(Revision comparison data)
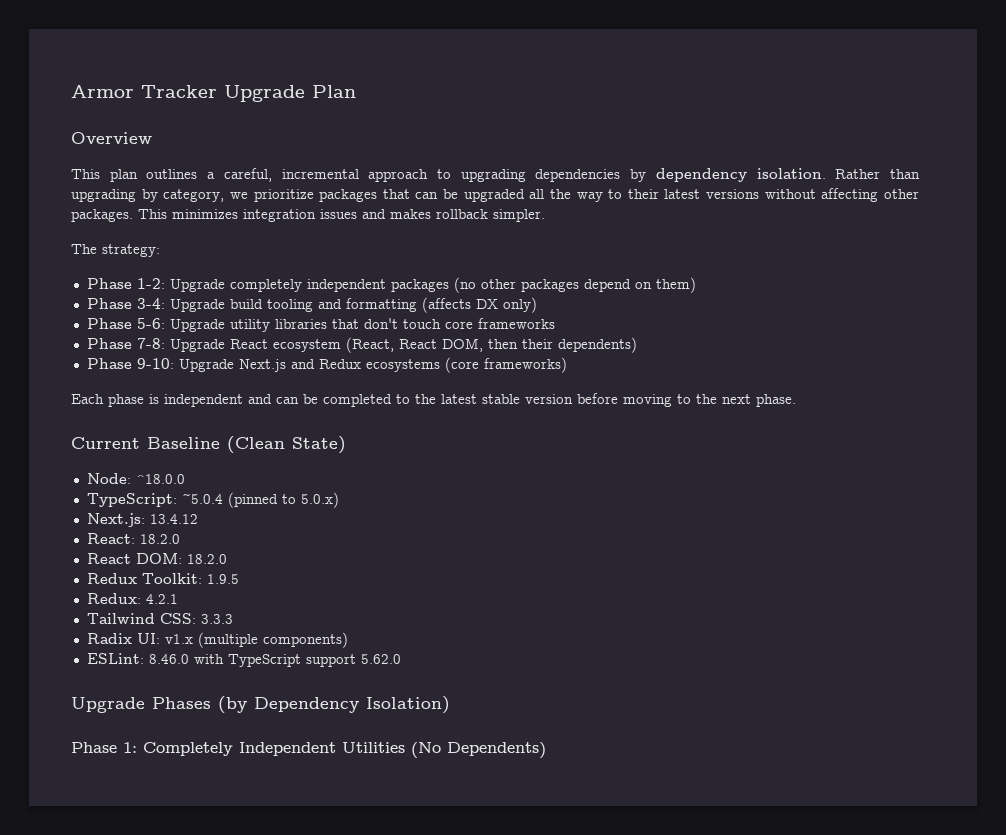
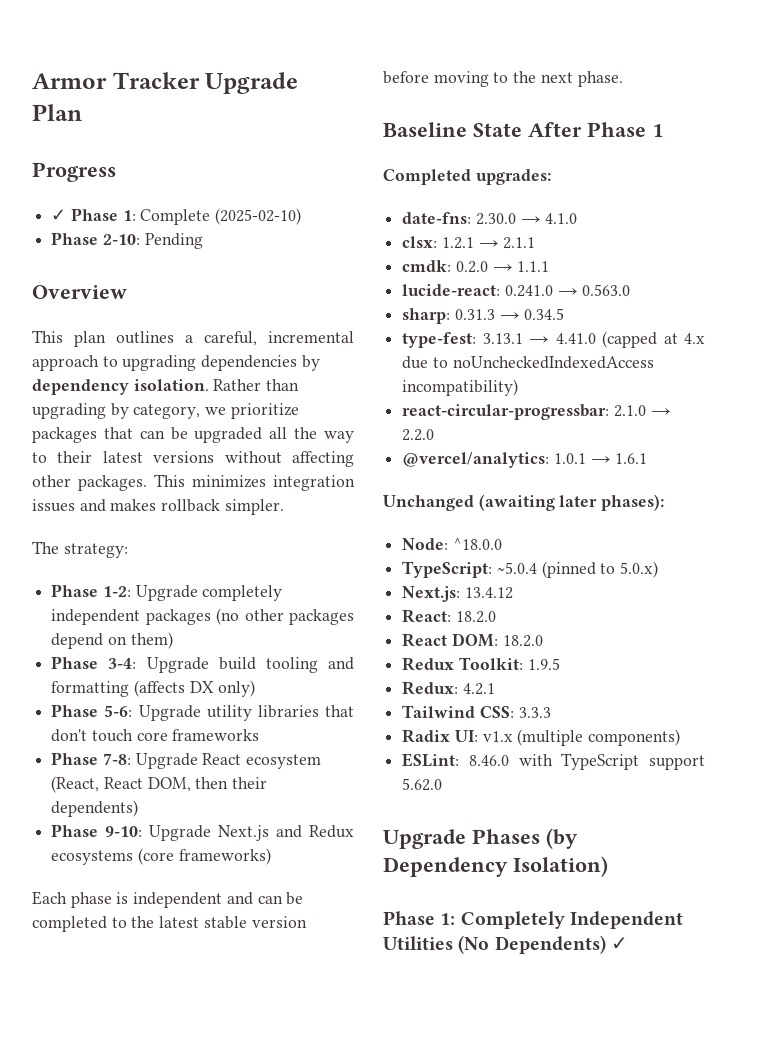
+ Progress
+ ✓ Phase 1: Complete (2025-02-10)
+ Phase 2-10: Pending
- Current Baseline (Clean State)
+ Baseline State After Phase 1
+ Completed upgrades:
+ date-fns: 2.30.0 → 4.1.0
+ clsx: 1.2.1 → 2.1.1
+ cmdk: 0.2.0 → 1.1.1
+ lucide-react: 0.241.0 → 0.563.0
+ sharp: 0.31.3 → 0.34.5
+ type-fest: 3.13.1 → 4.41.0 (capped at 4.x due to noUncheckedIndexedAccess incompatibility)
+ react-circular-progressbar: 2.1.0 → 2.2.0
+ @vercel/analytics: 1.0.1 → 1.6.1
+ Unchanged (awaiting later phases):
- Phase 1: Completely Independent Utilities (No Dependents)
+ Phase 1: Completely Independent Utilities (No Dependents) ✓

**AIM OF THE EXERCISE**
Line count for the string "Utilities": state how many lines in the data contain it, and output nothing else.

**EXERCISE RESPONSE**
2